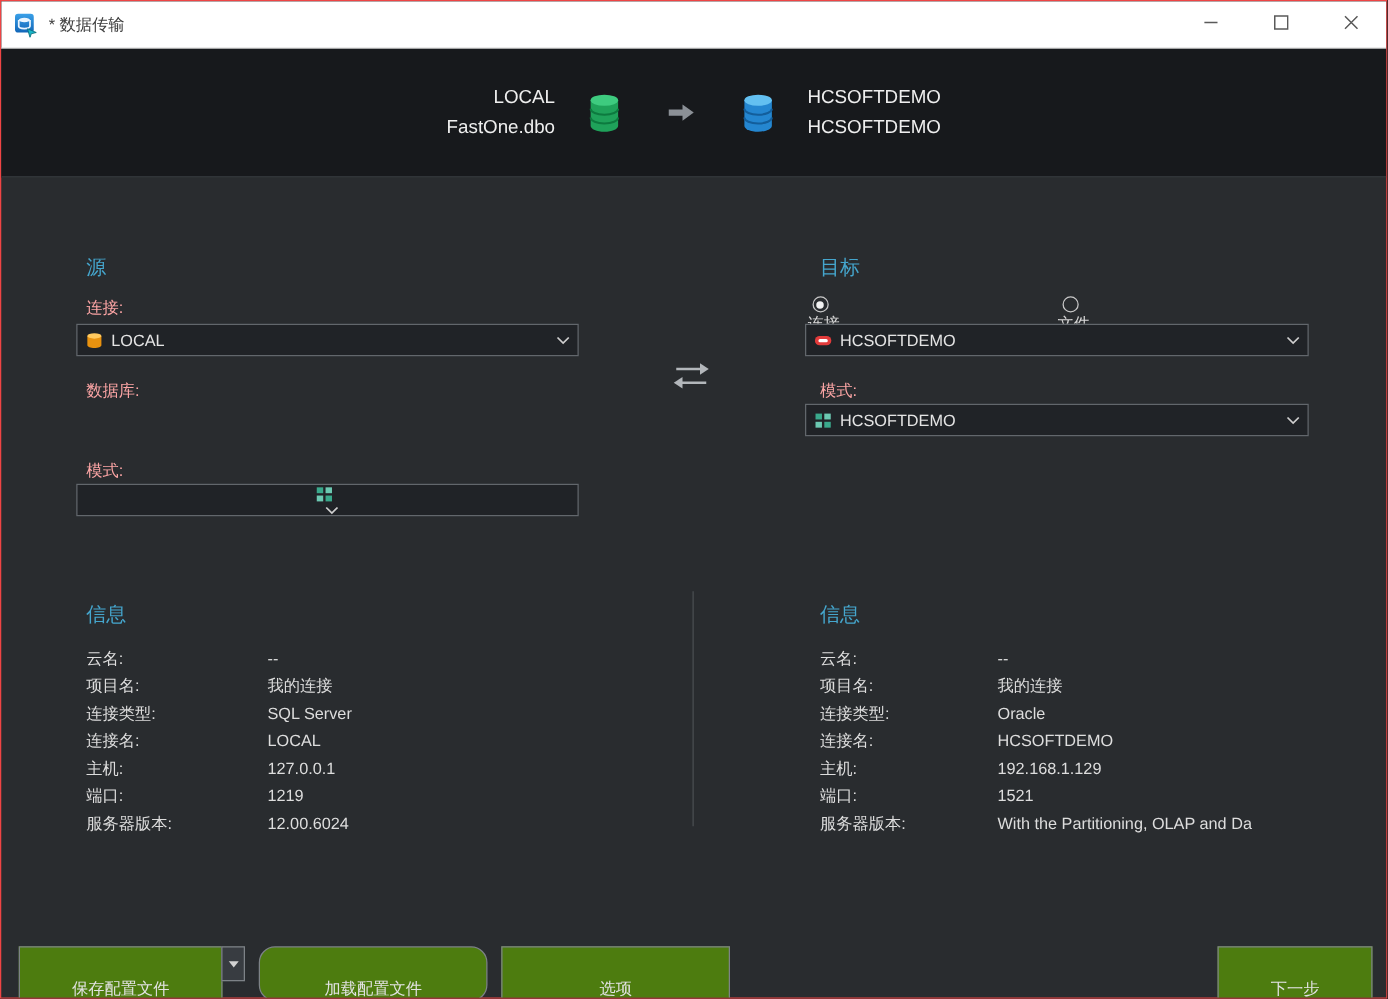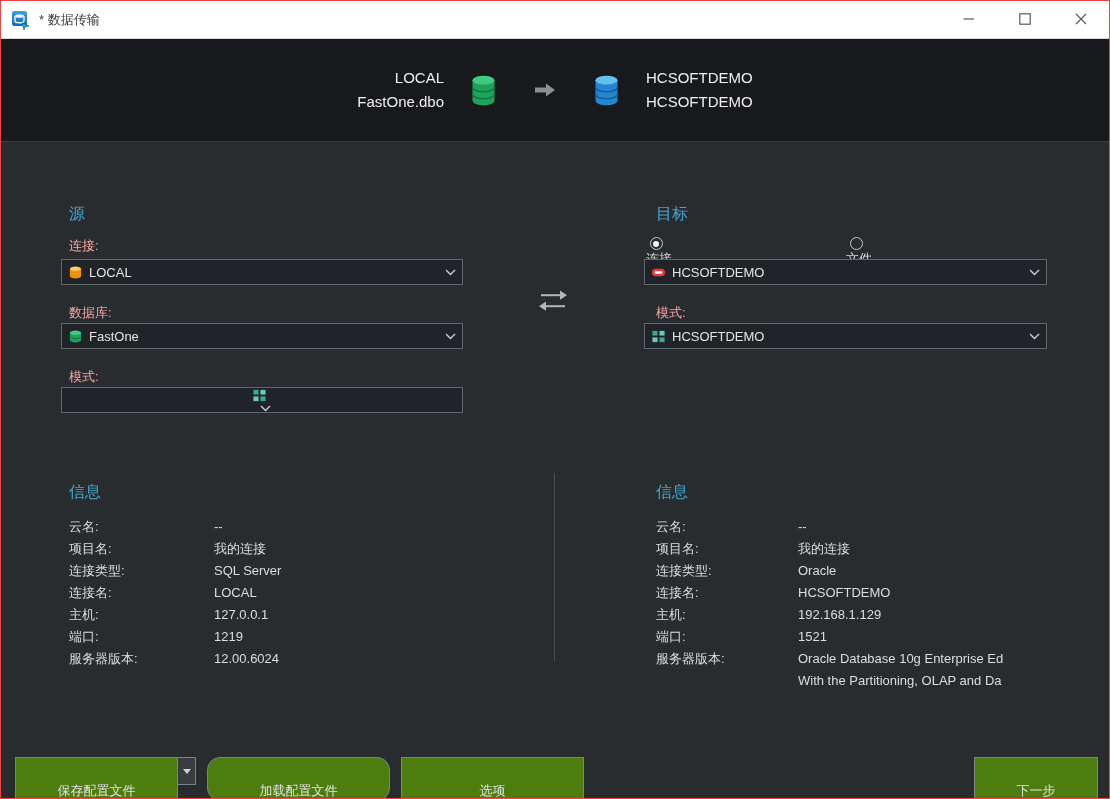--- a/index.html
+++ b/index.html
@@ -173,35 +173,20 @@
     </span>
     <span class="c-text">LOCAL</span>
     <span class="c-chevron">
       <svg width="11" height="7" viewBox="0 0 11 7">
           <path d="M1 1 l4.5 4.5 L10 1" stroke="#cfcfcf" stroke-width="1.4" fill="none"></path>
         </svg>
     </span>
   </div>
 
   <div class="field-label" style="left:68px; top:303px;">数据库:</div>
-  <div class="combo" style="left:60px; top:322px; width:402px;">
-    <span class="c-icon">
-      <svg width="15" height="15" viewBox="0 0 16 16">
-        <path d="M2 4 v8 c0 1.3 2.7 2.3 6 2.3 s6-1 6-2.3 V4" fill="#1fa25a"></path>
-        <ellipse cx="8" cy="4" rx="6" ry="2.3" fill="#3ecb7f"></ellipse>
-        <path d="M2 8 c0 1.3 2.7 2.3 6 2.3 s6-1 6-2.3" fill="none" stroke="#0d7a3f" stroke-width="1"></path>
-      </svg>
-    </span>
-    <span class="c-text">FastOne</span>
-    <span class="c-chevron">
-      <svg width="11" height="7" viewBox="0 0 11 7">
-          <path d="M1 1 l4.5 4.5 L10 1" stroke="#cfcfcf" stroke-width="1.4" fill="none"></path>
-        </svg>
-    </span>
-  </div>
 
   <div class="field-label" style="left:68px; top:367px;">模式:</div>
   <div class="combo" style="left:60px; top:386px; width:402px;flex-direction:column;">
     <span class="c-icon">
       <svg width="15" height="15" viewBox="0 0 16 16">
         <rect x="1.5" y="2" width="5.5" height="5" fill="#3aa98c"></rect>
         <rect x="9" y="2" width="5.5" height="5" fill="#6cc9b2"></rect>
         <rect x="1.5" y="9" width="5.5" height="5" fill="#6cc9b2"></rect>
         <rect x="9" y="9" width="5.5" height="5" fill="#3aa98c"></rect>
       </svg>
@@ -323,21 +308,20 @@
       <span class="info-label">主机:</span>
       <span class="info-value">192.168.1.129</span>
     </div>
     <div class="info-row">
       <span class="info-label">端口:</span>
       <span class="info-value">1521</span>
     </div>
     <div class="info-row">
       <span class="info-label">服务器版本:</span>
       <span class="info-value">
-          <span class="v2">Oracle Database 10g Enterprise Ed</span>
           <span class="v2">With the Partitioning, OLAP and Da</span>
         </span>
     </div>
   </div>
 
   <div class="btn" style="left:14px; top:756px; width:163px;">
     <span>保存配置文件</span>
   </div>
   <div class="btn-split-arrow" style="left:176px; top:756px;">
     <span class="tri-down"></span>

* _Task_
Please copy the data above exactly, omitting the pictures.

* _Expected answer_
--- a/index.html
+++ b/index.html
@@ -173,35 +173,20 @@
     </span>
     <span class="c-text">LOCAL</span>
     <span class="c-chevron">
       <svg width="11" height="7" viewBox="0 0 11 7">
           <path d="M1 1 l4.5 4.5 L10 1" stroke="#cfcfcf" stroke-width="1.4" fill="none"></path>
         </svg>
     </span>
   </div>
 
   <div class="field-label" style="left:68px; top:303px;">数据库:</div>
-  <div class="combo" style="left:60px; top:322px; width:402px;">
-    <span class="c-icon">
-      <svg width="15" height="15" viewBox="0 0 16 16">
-        <path d="M2 4 v8 c0 1.3 2.7 2.3 6 2.3 s6-1 6-2.3 V4" fill="#1fa25a"></path>
-        <ellipse cx="8" cy="4" rx="6" ry="2.3" fill="#3ecb7f"></ellipse>
-        <path d="M2 8 c0 1.3 2.7 2.3 6 2.3 s6-1 6-2.3" fill="none" stroke="#0d7a3f" stroke-width="1"></path>
-      </svg>
-    </span>
-    <span class="c-text">FastOne</span>
-    <span class="c-chevron">
-      <svg width="11" height="7" viewBox="0 0 11 7">
-          <path d="M1 1 l4.5 4.5 L10 1" stroke="#cfcfcf" stroke-width="1.4" fill="none"></path>
-        </svg>
-    </span>
-  </div>
 
   <div class="field-label" style="left:68px; top:367px;">模式:</div>
   <div class="combo" style="left:60px; top:386px; width:402px;flex-direction:column;">
     <span class="c-icon">
       <svg width="15" height="15" viewBox="0 0 16 16">
         <rect x="1.5" y="2" width="5.5" height="5" fill="#3aa98c"></rect>
         <rect x="9" y="2" width="5.5" height="5" fill="#6cc9b2"></rect>
         <rect x="1.5" y="9" width="5.5" height="5" fill="#6cc9b2"></rect>
         <rect x="9" y="9" width="5.5" height="5" fill="#3aa98c"></rect>
       </svg>
@@ -323,21 +308,20 @@
       <span class="info-label">主机:</span>
       <span class="info-value">192.168.1.129</span>
     </div>
     <div class="info-row">
       <span class="info-label">端口:</span>
       <span class="info-value">1521</span>
     </div>
     <div class="info-row">
       <span class="info-label">服务器版本:</span>
       <span class="info-value">
-          <span class="v2">Oracle Database 10g Enterprise Ed</span>
           <span class="v2">With the Partitioning, OLAP and Da</span>
         </span>
     </div>
   </div>
 
   <div class="btn" style="left:14px; top:756px; width:163px;">
     <span>保存配置文件</span>
   </div>
   <div class="btn-split-arrow" style="left:176px; top:756px;">
     <span class="tri-down"></span>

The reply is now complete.